Another Fine Mess Read online




  CONTENTS

  Cover

  About the Book

  About the Author

  Also by Tim Moore

  Dedication

  Title Page

  CHAPTER 1

  CHAPTER 2

  CHAPTER 3

  CHAPTER 4

  CHAPTER 5

  CHAPTER 6

  CHAPTER 7

  CHAPTER 8

  CHAPTER 9

  CHAPTER 10

  CHAPTER 11

  CHAPTER 12

  CHAPTER 13

  CHAPTER 14

  CHAPTER 15

  CHAPTER 16

  CHAPTER 17

  CHAPTER 18

  CHAPTER 19

  CHAPTER 20

  Copyright

  ABOUT THE BOOK

  Lacking even the most basic mechanical knowhow, Tim Moore sets out to cross Trumpland USA in an original Model T Ford. Armed only with a fan belt made of cotton, wooden wheels and a trunkload of ‘wise-ass Limey liberal gumption’, his route takes him exclusively through Donald-voting counties, meeting the everyday folks who voted red along the way.

  He meets a people defined by extraordinary generosity, willing to shift heaven and earth to keep him on the road. And yet, this is clearly a nation in conflict with itself: citizens ‘tooling up’ in reaction to ever-increasing security fears; a healthcare system creaking to support sugar-loaded soda lovers; a disintegrating rust belt all but forgotten by the warring media and political classes.

  With his trademark blend of slapstick humour, affable insight and butt-clenching peril, Tim Moore invites us on an unforgettable road trip through Trump’s America. Buckle up!

  ABOUT THE AUTHOR

  Tim Moore’s writing has appeared in the Daily Telegraph, the Observer, the Sunday Times and Esquire. He is the author of Gironimo!, French Revolutions, Do Not Pass Go, Spanish Steps, Nul Points, I Believe In Yesterday and You Are Awful (But I Like You). He lives in London.

  ALSO BY TIM MOORE

  The Cyclist Who Went Out in the Cold

  French Revolutions

  Do Not Pass Go

  Spanish Steps

  Nul Points

  I Believe in Yesterday

  You Are Awful (But I Like You)

  Gironimo!

  To M8 and P8

  CHAPTER 1

  ‘No blasphemy. Say piss and tits all you like, but no Jesus Christ or God Almighty. I’m serious.’

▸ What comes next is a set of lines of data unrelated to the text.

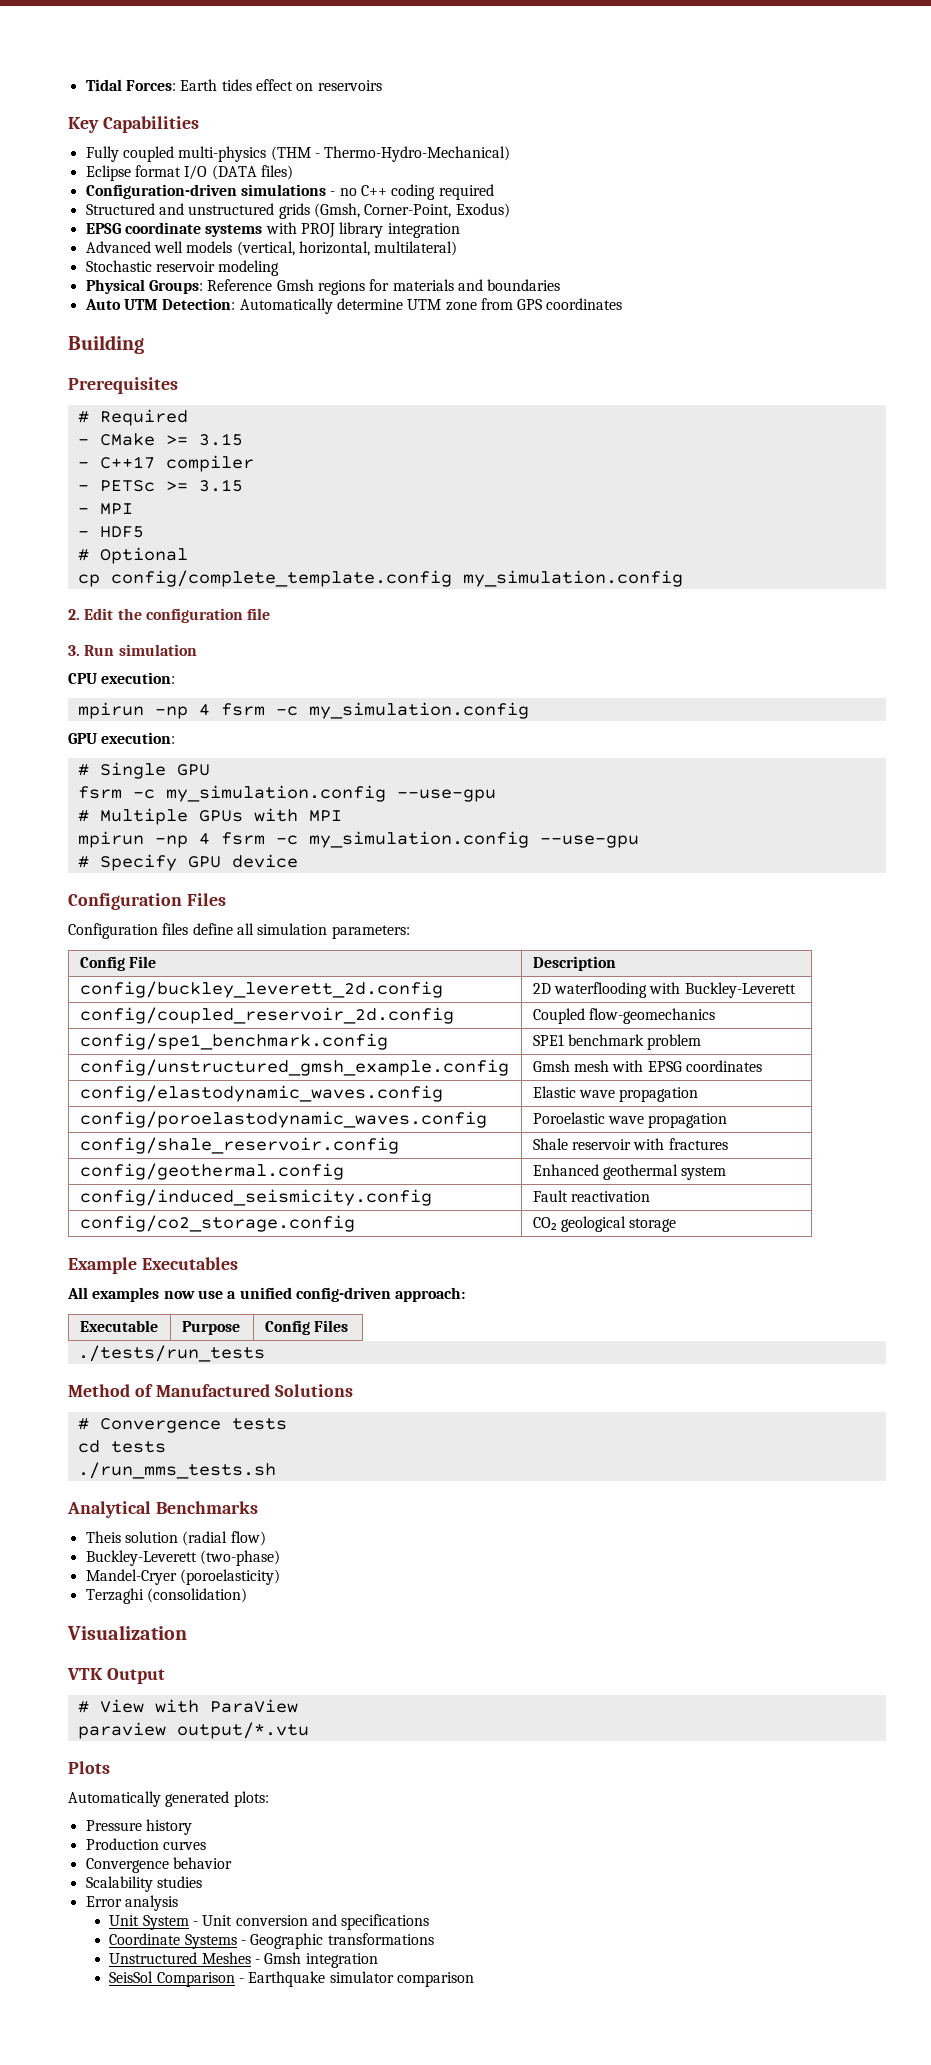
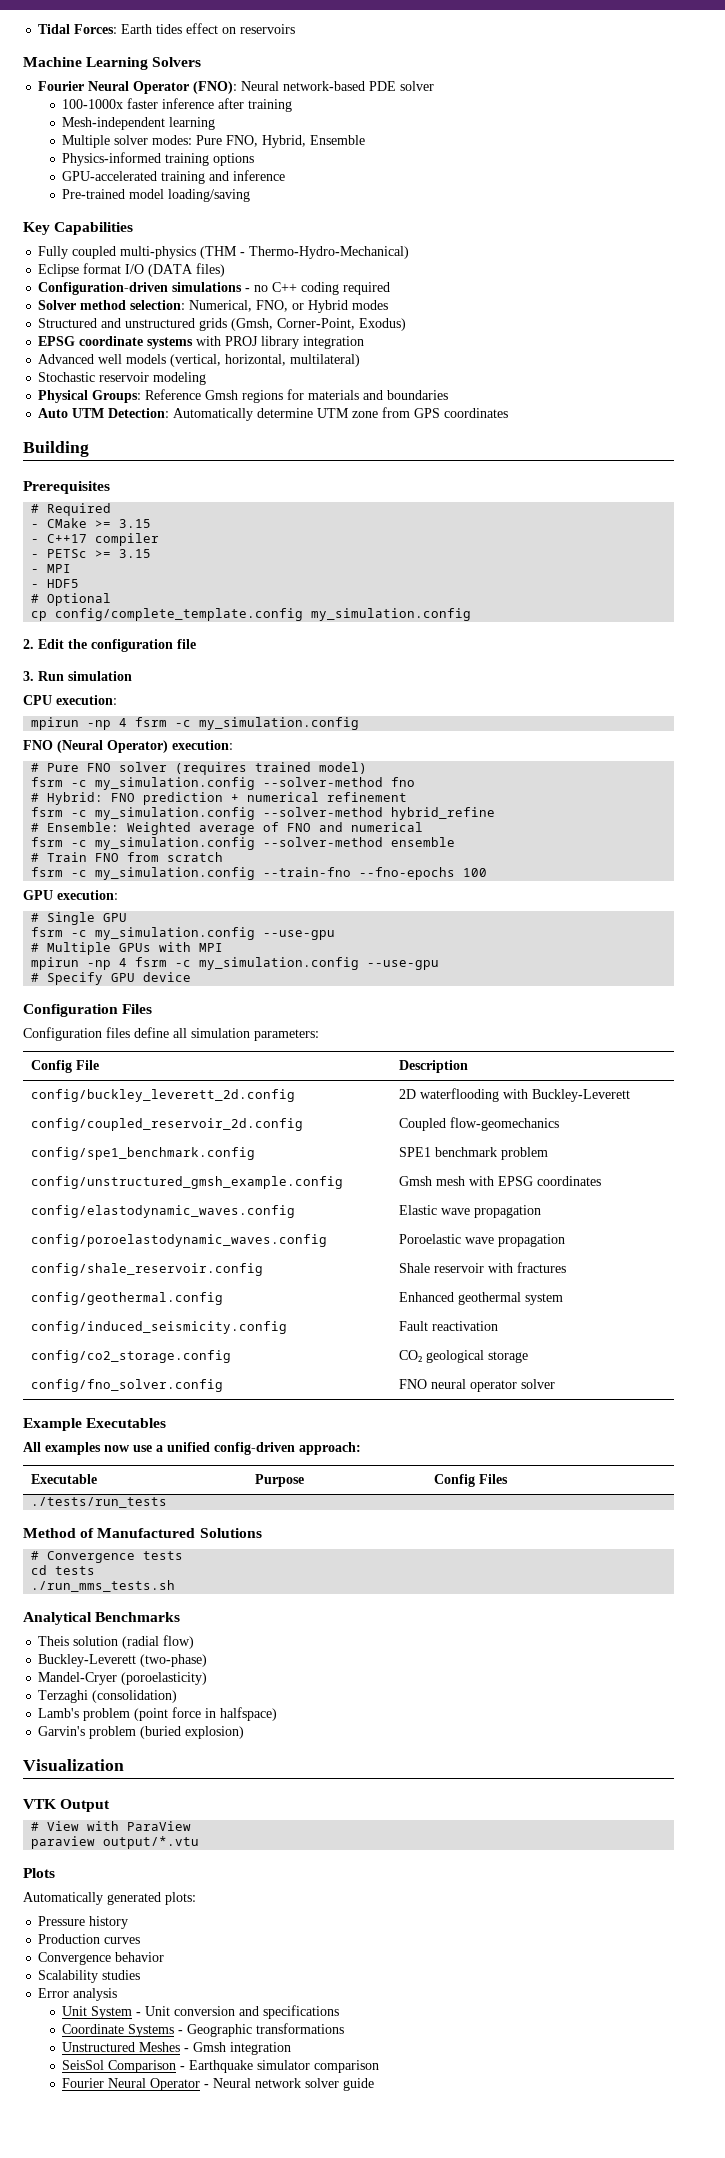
+ Machine Learning Solvers
+ Fourier Neural Operator (FNO): Neural network-based PDE solver
+ 100-1000x faster inference after training
+ Mesh-independent learning
+ Multiple solver modes: Pure FNO, Hybrid, Ensemble
+ Physics-informed training options
+ GPU-accelerated training and inference
+ Pre-trained model loading/saving
+ Solver method selection: Numerical, FNO, or Hybrid modes
+ FNO (Neural Operator) execution:
+ # Pure FNO solver (requires trained model)
+ fsrm -c my_simulation.config --solver-method fno
+ # Hybrid: FNO prediction + numerical refinement
+ fsrm -c my_simulation.config --solver-method hybrid_refine
+ # Ensemble: Weighted average of FNO and numerical
+ fsrm -c my_simulation.config --solver-method ensemble
+ # Train FNO from scratch
+ fsrm -c my_simulation.config --train-fno --fno-epochs 100
+ config/fno_solver.config | FNO neural operator solver
+ Lamb's problem (point force in halfspace)
+ Garvin's problem (buried explosion)
+ Fourier Neural Operator - Neural network solver guide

  Ross Lilleker’s pan-flat Derbyshire tones hung portentously in the bright blue Virginia morning. ‘Oh, and don’t use the C word. They’re not big fans of that one over here.’

  It was the first Sunday in July, and we were outside a big white house in the manicured woodlands of Charlottesville’s deepest suburbia. Behind us, on a driveway delicately strewn with pine needles, stood a tall, thin, black motor car of startling antiquity. It had been a while, though much too short a while, since Ross reversed this frail relic out of the 30-foot trailer he now walked back past, en route to the huge, squat pick-up that towed it.

  ‘Drink plenty of water, you get really dried out driving them old things.’ Ross paused by the pick-up’s door. Sixteen years in Texas had done nothing to blunt that Chesterfield accent. He climbed in and lowered the window. ‘Right, reckon you’re all good. I’ll be off, then.’ Then he winked with his good eye, the one that hadn’t been taken out some years back by a rivet gun, fired up a brutish diesel engine and eased the colossal rig away.

  I watched it disappear over a tree-topped brow, then listened as the roar faded, leaving me alone with birdsong and the distant drone of a lawnmower. That pick-up was the manliest vehicle I had ever been in, its crew-cab rear seat cluttered with greasy wrenches and boxes of rattling ironmongery, one of which I’d gamely attempted to employ as a pillow on our non-stop drive through the night. Fifteen hours earlier, Ross had picked me up outside an airport motel in Newark, New Jersey. By then he’d already driven almost 2,000 miles from Texas, having collected that tall, thin, black motor car from its previous keeper, just south of Houston. Bob Kirk was ninety-three years old, and so was the car he had owned for the last fifty-one of them. A 1924 Ford Model T Touring, now gazing warily at its new custodian through wide-set, chrome-lidded eyes. ‘It looks like it’s about to start talking,’ my wife had said when I’d shown her a photo Ross had emailed over some weeks before. Perhaps it might start right now: ‘Hey, Charlottesville! Thought I’d just let you all know how much I’m looking forward to this candy-ass Limey clownshoe trying to drive me six thousand miles across the whole damn country. Piss and tits, my friends, piss and tits.’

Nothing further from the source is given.